WORK REQUIRED: Whenever a line carries the word "step", pull it out of the entries.

□ □ □

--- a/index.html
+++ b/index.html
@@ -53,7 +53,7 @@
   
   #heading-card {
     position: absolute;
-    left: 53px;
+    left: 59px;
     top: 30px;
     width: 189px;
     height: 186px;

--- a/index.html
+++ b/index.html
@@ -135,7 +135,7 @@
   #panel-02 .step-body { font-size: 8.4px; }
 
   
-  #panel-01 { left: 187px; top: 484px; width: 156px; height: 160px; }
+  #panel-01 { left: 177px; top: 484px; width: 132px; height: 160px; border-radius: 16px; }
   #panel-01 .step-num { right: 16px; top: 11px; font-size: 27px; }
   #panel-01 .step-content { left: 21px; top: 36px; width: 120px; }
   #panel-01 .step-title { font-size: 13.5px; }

□ □ □

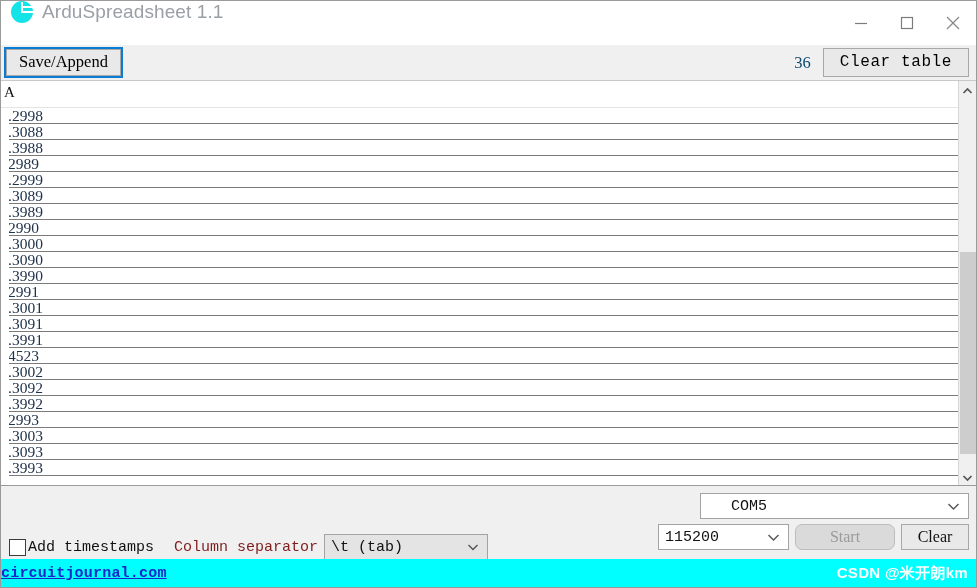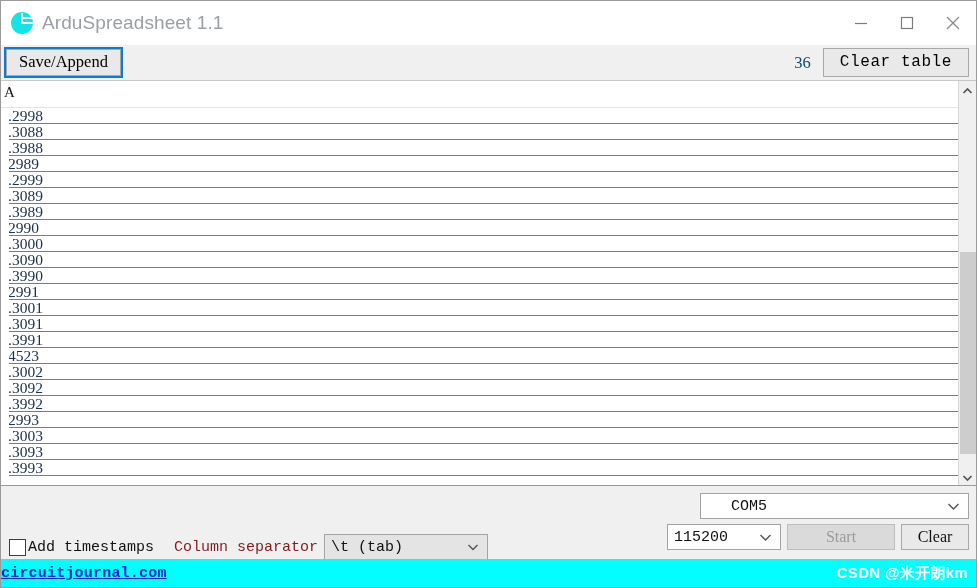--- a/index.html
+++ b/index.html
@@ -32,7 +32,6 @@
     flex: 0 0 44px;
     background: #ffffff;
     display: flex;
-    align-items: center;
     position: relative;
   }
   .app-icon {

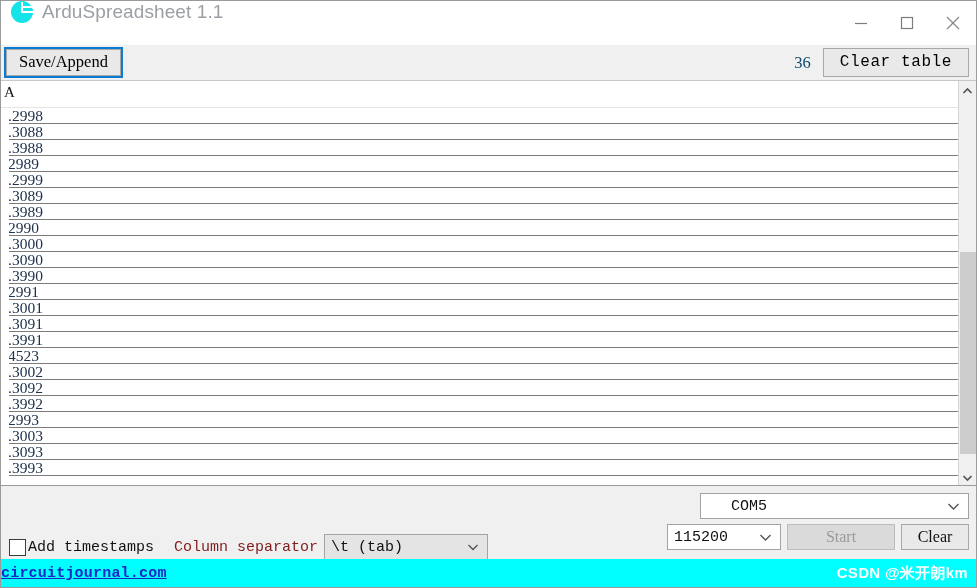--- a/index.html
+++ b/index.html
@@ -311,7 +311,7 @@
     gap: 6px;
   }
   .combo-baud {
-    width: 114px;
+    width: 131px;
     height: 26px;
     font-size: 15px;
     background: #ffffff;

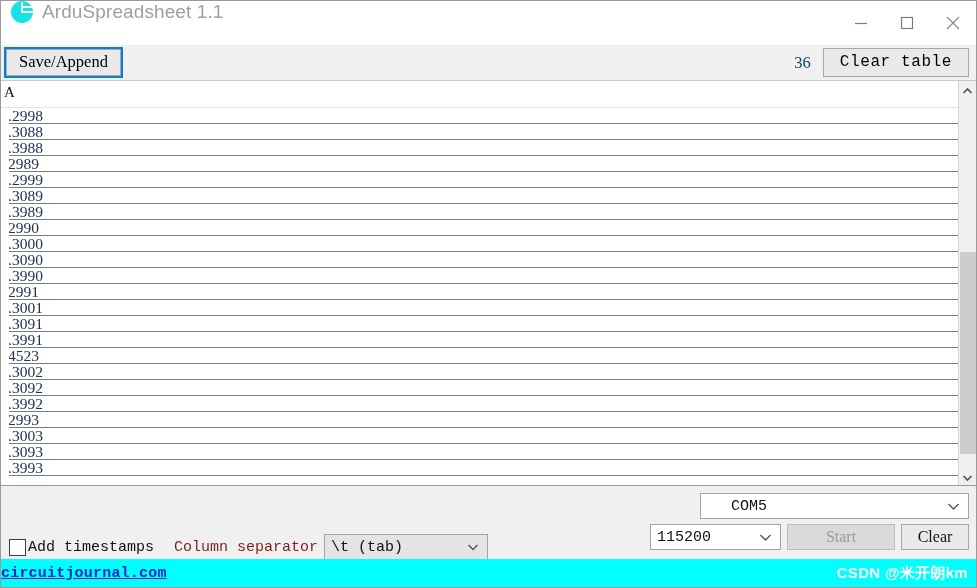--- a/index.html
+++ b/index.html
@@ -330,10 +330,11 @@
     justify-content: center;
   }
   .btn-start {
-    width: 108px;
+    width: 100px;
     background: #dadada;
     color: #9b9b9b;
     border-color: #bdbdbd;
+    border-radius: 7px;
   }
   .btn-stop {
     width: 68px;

□ □ □

EXERCISE OUTPUT:
   #panel-02 .step-body { font-size: 8.4px; }
   #panel-01 .step-num { right: 16px; top: 11px; font-size: 27px; }
   #panel-01 .step-content { left: 21px; top: 36px; width: 120px; }
   #panel-01 .step-title { font-size: 13.5px; }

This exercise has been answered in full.